Spontaneity is key in travel as the most memorable moments lay hidden in the unknown. Four Sundays ago I looked at my mother and said, I’m going to drive to Memphis, do you want to come? Two days later we packed up the Corolla, and drove twelve hours south to West Memphis, Arkansas, and the sticky southern, summer heat. Like any last-minute, low-budget road trip, I was determined to see as much as I could while spending as little cash as possible. What initially started out as a trek to visit the Memphis College of Art, a contender in my ever-growing list of potential grad schools, turned in to a whirlwind, six state adventure.
Day one was a twelve-hour drive south from Ohio into Kentucky, Tennessee and finally Arkansas where we stayed in a one room cabin without running water. While sifting through gas station pamphlets on the bottom bunk we discovered that we were parked only thirty miles from Dyess Arkansas and Johnny Cash’s boyhood home. The decision to wake up early the next morning and visit this humble abode set the precedence of the trip: collect moments not things. As a photographer, this has been my life’s motto for quite sometime, no t-shirt can capture a place like a well-made photograph, and so we set out the next day, me with three different cameras slung casually around my neck.
Arkansas is flat. We spent the drive to Johnny’s house debating over what foreign crop was being grown in the fields consuming our vision. Ohio girls, our knowledge began at corn, expanded to wheat and stopped at beans. Turns out, according to the gas station lady, that Arkansas is the number one rice producer in the world, although you may need to fact check me on that. Dyess colony is an old farming community, one country block wide, small homes surrounding a little town square with a museum of sorts in the middle. The museum is where we stopped. The women there asked us if we wanted to go on a tour, with only one day and virtually no money, we kindly responded no. Instead we took a map, determined to find this plot of land on our own, which turned out to be a fairly easy task and a few red dirt roads later we stood, with no one around for miles, outside of a small white house surrounded by a chain linked fence. I giggled the whole time. Something about being in the middle of nowhere, seemingly stalking the past of someone so great, struck an odd cord within me. There was also something incredibly refreshing about being somewhere that had yet to be overrun by tourism, a stark contrast to where we were about to go.
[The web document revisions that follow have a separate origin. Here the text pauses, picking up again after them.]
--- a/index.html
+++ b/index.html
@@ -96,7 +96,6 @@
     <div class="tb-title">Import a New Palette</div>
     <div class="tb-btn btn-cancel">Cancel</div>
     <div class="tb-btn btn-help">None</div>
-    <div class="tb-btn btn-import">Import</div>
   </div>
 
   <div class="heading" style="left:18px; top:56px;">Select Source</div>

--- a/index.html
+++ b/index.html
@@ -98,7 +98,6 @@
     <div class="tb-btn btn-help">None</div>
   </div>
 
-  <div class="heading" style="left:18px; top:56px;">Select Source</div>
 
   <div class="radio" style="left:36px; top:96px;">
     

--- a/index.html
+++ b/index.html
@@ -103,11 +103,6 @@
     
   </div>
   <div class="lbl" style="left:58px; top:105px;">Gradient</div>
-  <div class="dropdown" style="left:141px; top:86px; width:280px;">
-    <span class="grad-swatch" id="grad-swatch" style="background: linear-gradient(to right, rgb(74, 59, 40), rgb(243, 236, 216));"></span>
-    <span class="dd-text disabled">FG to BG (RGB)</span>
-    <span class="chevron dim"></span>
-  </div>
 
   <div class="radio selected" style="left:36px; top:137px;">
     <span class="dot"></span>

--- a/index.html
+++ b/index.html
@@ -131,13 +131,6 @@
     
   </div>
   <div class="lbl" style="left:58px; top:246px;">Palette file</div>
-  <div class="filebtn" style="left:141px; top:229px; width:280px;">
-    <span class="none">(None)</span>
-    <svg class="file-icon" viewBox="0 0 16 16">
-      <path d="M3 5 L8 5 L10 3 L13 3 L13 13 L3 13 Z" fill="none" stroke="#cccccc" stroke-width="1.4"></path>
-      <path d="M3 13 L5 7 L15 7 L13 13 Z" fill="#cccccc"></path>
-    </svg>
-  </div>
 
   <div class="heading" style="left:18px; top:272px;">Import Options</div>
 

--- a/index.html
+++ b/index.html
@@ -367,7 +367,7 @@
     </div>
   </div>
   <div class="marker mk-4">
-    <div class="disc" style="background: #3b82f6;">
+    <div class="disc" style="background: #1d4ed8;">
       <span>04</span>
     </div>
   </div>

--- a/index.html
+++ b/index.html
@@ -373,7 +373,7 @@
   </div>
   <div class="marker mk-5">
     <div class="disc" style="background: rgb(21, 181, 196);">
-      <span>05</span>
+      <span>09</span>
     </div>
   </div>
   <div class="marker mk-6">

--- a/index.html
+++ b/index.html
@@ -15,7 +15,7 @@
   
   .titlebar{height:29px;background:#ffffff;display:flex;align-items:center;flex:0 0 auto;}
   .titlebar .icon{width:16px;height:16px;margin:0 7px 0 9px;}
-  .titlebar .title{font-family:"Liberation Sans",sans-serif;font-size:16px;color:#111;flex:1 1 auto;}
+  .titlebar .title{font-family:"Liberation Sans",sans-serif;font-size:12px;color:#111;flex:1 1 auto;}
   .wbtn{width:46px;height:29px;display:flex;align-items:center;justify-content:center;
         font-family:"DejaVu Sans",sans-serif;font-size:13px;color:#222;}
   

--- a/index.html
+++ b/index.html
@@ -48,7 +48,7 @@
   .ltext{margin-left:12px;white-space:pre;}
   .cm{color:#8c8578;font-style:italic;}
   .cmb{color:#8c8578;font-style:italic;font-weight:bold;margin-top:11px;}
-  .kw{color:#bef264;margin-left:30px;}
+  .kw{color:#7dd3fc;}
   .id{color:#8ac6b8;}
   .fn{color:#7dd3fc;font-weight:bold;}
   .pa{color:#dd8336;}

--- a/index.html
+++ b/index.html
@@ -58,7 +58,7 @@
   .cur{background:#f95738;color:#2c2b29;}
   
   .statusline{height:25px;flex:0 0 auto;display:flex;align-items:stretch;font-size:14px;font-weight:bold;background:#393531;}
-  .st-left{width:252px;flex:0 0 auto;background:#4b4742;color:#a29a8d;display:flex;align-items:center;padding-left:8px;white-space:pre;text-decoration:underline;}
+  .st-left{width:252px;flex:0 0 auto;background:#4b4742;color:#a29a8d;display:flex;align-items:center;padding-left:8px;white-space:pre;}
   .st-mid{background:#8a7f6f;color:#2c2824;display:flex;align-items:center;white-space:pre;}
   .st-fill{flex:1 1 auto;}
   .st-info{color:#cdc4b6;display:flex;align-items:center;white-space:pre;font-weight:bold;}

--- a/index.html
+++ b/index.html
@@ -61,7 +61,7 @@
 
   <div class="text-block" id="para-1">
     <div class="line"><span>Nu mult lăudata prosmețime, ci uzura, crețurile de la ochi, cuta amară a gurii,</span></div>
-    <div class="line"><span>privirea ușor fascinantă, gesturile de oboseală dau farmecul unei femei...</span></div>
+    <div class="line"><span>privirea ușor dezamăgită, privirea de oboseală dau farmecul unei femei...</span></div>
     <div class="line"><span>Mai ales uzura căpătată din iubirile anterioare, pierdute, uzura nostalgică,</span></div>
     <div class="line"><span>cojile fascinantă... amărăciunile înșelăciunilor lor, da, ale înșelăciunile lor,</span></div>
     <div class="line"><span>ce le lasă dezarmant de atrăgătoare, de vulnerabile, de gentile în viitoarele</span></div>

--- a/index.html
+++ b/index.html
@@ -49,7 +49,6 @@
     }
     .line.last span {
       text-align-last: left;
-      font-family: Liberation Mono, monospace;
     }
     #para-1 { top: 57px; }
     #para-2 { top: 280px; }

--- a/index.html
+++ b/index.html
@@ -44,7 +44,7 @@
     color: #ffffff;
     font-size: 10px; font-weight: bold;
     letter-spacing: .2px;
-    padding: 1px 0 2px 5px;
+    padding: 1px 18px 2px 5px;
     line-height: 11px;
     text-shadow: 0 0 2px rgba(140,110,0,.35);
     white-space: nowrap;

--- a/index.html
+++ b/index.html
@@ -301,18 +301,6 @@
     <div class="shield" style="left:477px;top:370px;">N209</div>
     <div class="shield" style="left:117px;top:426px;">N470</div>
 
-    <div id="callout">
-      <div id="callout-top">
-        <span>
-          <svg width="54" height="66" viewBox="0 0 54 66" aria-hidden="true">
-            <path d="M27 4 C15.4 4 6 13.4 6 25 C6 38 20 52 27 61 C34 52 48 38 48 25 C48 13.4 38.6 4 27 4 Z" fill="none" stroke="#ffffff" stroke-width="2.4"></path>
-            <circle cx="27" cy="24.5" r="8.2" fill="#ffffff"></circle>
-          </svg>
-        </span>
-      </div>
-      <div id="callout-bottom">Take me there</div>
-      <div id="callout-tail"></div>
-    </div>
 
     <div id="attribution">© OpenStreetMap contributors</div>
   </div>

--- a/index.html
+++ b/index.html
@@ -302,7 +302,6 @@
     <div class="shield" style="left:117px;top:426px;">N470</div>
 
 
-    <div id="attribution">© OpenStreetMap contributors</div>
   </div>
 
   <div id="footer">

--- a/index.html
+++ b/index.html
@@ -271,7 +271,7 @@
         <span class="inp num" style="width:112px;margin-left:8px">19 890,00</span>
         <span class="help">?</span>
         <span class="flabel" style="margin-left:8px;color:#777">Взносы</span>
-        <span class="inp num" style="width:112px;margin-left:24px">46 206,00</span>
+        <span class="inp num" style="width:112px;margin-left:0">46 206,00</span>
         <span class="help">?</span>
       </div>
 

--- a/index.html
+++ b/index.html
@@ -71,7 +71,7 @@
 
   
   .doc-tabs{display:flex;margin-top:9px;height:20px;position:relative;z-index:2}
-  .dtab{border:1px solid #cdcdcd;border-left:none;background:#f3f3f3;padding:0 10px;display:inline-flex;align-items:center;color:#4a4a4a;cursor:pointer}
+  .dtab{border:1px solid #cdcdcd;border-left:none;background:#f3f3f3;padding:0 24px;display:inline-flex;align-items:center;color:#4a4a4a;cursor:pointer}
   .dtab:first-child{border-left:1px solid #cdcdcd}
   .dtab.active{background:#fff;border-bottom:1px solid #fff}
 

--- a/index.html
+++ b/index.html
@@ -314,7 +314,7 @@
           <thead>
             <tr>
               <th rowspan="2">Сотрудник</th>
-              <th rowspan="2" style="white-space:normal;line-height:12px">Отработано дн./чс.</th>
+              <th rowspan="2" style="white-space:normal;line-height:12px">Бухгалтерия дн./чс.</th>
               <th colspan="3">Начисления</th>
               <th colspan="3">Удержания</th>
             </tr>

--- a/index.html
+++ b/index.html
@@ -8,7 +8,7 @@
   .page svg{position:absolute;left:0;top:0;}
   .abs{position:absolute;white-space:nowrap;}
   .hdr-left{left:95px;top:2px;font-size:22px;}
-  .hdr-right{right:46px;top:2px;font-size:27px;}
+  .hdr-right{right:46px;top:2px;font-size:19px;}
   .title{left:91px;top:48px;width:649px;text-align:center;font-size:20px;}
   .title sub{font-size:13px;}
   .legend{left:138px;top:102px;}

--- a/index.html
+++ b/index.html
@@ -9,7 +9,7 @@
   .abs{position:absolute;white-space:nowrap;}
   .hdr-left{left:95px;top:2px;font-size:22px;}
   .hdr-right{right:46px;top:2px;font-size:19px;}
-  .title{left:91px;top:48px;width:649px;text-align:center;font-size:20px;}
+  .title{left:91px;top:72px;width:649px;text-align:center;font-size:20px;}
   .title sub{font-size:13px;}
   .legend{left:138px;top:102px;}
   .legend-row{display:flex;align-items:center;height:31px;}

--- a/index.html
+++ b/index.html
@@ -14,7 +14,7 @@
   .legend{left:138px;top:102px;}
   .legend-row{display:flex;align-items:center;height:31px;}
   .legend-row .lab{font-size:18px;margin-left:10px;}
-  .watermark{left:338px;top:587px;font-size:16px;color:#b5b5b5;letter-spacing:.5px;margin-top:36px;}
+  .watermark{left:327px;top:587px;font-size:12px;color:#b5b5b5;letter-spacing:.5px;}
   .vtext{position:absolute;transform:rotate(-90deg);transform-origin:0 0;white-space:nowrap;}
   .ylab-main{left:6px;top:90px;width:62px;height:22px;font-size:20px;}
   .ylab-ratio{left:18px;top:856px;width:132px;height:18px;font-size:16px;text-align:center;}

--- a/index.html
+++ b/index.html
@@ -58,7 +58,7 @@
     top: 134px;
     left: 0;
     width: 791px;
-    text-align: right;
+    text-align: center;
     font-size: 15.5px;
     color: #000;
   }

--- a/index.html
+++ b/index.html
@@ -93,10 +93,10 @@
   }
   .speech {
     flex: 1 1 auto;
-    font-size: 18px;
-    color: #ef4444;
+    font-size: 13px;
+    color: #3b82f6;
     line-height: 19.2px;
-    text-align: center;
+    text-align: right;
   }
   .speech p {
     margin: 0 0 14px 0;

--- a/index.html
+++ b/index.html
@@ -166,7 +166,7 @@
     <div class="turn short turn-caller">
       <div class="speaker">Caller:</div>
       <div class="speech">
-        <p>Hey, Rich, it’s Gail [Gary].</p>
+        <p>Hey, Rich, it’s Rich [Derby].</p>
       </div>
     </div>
I took some pictures at the Cash home, a few of the house and its sparse surroundings, the plastic porta-john placed there by the county, then we hopped into our car and headed to Graceland. They charged us ten dollars to park the car. We saw nothing but giant photos of Elvis and quickly discovered that you couldn’t actually go to Graceland unless you paid another twenty dollars to be driven across the street in a bus. Once again, we had little time and no money so we dashed around the corner, peaked at a patch of freshly mowed grass, snapped a touristy photo, and went on our way deciding that if anyone were to ask what it was like, we would pretend that we knew.
We ate Georgia peaches in a Tennessee park, a cool refreshing lunch on a day that was anything but. Our streak of tours we refused to pay for continued at Sun Records. A baby blue sky behind their sunny label was a photographers dream. Located on an inconspicuous street corner, it was beautiful, murals and stickers, old photographs and neon signs. We had ten minutes to spend there before my meeting (the whole point of the trip) and next to Johnny’s house, it was my favorite ten minutes of the day.
Our intent was to spend the evening on Beale, instead we ate the best pulled pork sandwiches of our lives at a dive called The BBQ Shop and drove back to Arkansas were we stood in the beer isle at a Kroger for a solid twenty minutes before grabbing a six pack of Natty and a box of wine. It was hot, sticky and the sky was black. Not fifteen minutes after making it back to camp, the heavens opened and rain poured down. We huddled up in our cabin listening to the radioman read off warnings of unknown counties from this unfamiliar place. The rain slowed and the sky turned post storm yellow, my favorite kind of light. Excitedly I slung my cameras back over my shoulder and ran barefoot out of the door and into the drizzle and lightning filled sky. A golden cast shone down to the west, I thought it was the most beautiful light possible in that place; I was wrong. Turning around, off to the east, a double rainbow boldly stood before me, a stark contrast to the black sky behind it. I juggled cameras, digital, 35mm and Polaroid, consumed by the desire to capture what stood before me. “Experiences over things”, I whispered to myself. No tour of Graceland could have gifted me with such a sight, nature’s gift to those of us blessed with being at the right place, time and mindset to see.
We woke up the next morning and drove to Mississippi, just to say we’ve been, then we turned around and drove north into Tennessee, Kentucky and finally Indiana where we crashed on couches at my dear cousins new, adult, apartment. We walked their dog and ate more BBQ, happy to be out of the car and onto our feet. The next day we woke up and five hours later were home, feeling almost as if it had never actually happened at all. Looking through and editing my digital files, I am reminded that it did, that there is some sort of proof that these stories are true and that the Corolla’s oil needs changed for a reason.